» **What to do**: Copy the following data exactly and drop the pictures.

========================================

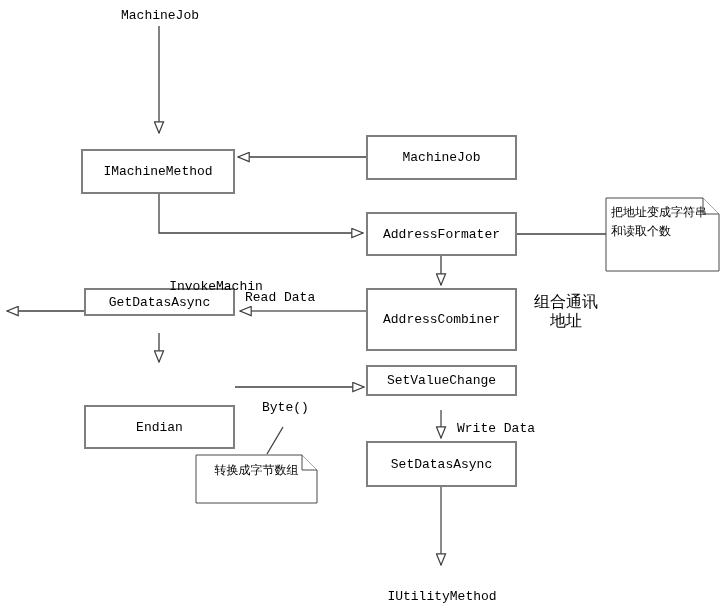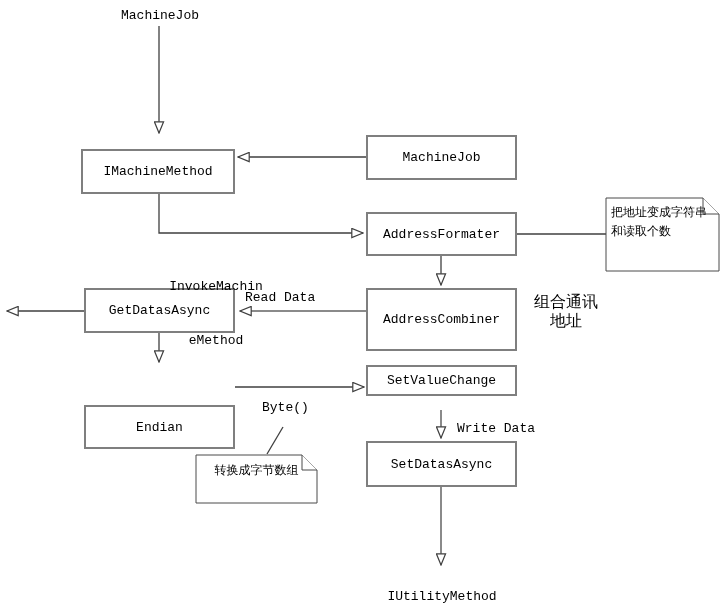--- a/index.html
+++ b/index.html
@@ -99,7 +99,7 @@
   <div class="node" style="left:366px; top:288px; width:151px; height:63px;">
     <span>AddressCombiner</span>
   </div>
-  <div class="node" style="left:84px; top:288px; width:151px; height:45px;align-items:center;">
+  <div class="node" style="left:84px; top:288px; width:151px; height:28px;align-items:center;">
     <span>GetDatasAsync</span>
   </div>
   <div class="node" style="left:84px; top:365px; width:151px; height:44px;margin-top:40px;">

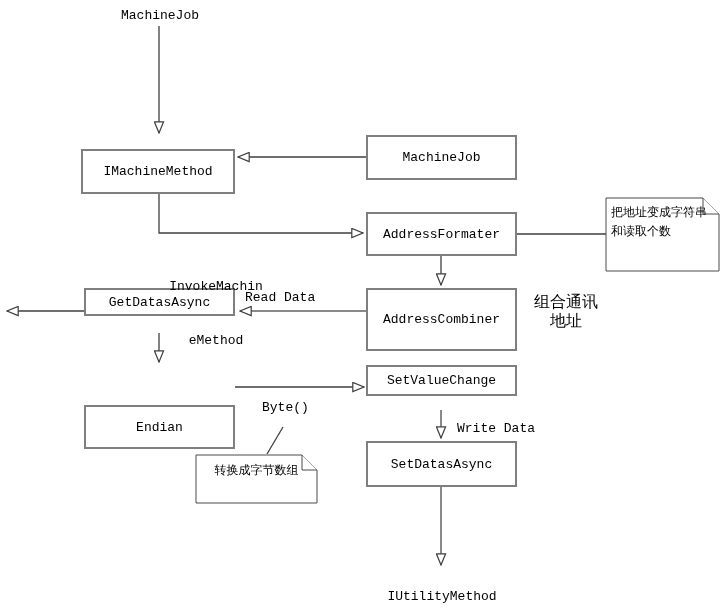--- a/index.html
+++ b/index.html
@@ -114,7 +114,6 @@
 
   <div class="lbl center" style="left:155px; top:242px; width:122px; line-height:18px;">
     <div>InvokeMachin</div>
-    <div>eMethod</div>
   </div>
   <div class="lbl" style="left:245px; top:289px;">Read Data</div>
   <div class="lbl" style="left:262px; top:399px;">Byte()</div>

========================================

» **Exercise solution**:
--- a/index.html
+++ b/index.html
@@ -99,7 +99,7 @@
   <div class="node" style="left:366px; top:288px; width:151px; height:63px;">
     <span>AddressCombiner</span>
   </div>
-  <div class="node" style="left:84px; top:288px; width:151px; height:45px;align-items:center;">
+  <div class="node" style="left:84px; top:288px; width:151px; height:28px;align-items:center;">
     <span>GetDatasAsync</span>
   </div>
   <div class="node" style="left:84px; top:365px; width:151px; height:44px;margin-top:40px;">

--- a/index.html
+++ b/index.html
@@ -114,7 +114,6 @@
 
   <div class="lbl center" style="left:155px; top:242px; width:122px; line-height:18px;">
     <div>InvokeMachin</div>
-    <div>eMethod</div>
   </div>
   <div class="lbl" style="left:245px; top:289px;">Read Data</div>
   <div class="lbl" style="left:262px; top:399px;">Byte()</div>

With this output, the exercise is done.